Comb the records below for the string "Chromium" and copy each line where it turns up.

====== Material provided

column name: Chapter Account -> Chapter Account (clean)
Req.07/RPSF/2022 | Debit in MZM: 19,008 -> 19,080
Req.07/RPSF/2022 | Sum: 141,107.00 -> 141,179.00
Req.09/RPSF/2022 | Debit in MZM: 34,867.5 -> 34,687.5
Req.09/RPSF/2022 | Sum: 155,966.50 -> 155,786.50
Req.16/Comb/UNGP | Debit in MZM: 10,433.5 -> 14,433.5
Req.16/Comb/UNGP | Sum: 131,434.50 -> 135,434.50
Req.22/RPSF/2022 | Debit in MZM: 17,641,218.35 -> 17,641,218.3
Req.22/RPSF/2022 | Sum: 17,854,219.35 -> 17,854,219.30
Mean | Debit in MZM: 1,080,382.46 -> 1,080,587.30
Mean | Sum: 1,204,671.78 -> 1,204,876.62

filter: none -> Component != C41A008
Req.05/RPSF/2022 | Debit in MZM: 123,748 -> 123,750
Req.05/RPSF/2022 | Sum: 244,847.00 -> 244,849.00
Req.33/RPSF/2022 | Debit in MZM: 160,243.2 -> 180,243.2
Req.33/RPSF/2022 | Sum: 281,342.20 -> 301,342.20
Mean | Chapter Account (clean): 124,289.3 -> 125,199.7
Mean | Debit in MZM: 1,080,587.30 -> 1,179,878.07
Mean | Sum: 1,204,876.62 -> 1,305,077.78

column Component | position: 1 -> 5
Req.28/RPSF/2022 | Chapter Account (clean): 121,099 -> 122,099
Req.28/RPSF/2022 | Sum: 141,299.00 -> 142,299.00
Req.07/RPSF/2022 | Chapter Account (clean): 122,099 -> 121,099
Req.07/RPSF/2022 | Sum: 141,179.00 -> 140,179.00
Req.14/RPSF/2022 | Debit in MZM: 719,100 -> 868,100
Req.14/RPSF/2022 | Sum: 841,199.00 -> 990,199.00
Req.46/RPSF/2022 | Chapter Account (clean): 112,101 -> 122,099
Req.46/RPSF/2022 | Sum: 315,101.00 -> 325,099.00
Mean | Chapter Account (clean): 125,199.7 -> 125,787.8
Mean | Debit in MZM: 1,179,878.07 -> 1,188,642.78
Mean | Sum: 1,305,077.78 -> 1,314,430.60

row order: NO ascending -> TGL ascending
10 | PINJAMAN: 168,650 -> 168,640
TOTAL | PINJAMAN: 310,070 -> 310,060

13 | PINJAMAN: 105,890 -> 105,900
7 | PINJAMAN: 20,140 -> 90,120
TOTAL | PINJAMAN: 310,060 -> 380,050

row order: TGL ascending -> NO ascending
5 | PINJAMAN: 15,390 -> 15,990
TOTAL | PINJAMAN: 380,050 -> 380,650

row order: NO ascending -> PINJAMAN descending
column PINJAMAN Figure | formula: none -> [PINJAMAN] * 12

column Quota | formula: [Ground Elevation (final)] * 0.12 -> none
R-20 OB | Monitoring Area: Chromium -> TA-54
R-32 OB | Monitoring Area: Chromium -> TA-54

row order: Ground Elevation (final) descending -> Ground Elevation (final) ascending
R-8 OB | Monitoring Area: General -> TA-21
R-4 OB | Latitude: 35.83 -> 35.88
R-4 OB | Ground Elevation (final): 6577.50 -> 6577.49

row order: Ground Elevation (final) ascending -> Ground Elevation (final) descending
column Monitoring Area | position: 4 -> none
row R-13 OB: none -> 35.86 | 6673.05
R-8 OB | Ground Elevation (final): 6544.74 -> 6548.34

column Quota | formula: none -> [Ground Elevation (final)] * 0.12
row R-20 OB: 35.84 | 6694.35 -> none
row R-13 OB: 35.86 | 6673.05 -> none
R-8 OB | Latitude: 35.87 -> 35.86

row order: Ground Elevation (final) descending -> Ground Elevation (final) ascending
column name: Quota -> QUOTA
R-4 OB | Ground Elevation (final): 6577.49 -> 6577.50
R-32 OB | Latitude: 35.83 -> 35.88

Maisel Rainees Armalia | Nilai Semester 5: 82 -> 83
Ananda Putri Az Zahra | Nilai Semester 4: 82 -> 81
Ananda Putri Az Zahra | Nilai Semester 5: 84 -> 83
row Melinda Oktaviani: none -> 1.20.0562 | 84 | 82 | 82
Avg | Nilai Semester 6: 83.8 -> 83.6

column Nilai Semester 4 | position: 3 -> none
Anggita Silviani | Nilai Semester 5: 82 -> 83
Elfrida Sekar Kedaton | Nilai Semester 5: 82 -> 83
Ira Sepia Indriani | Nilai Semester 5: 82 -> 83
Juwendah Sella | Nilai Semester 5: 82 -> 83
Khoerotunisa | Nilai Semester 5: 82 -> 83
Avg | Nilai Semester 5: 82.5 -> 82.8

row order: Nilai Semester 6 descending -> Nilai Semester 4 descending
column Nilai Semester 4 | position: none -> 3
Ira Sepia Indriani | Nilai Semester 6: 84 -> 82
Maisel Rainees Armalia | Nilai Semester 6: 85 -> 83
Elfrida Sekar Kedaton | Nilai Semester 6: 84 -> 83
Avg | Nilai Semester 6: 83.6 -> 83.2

============

Written solution:
R-20 OB | Monitoring Area: Chromium -> TA-54
R-32 OB | Monitoring Area: Chromium -> TA-54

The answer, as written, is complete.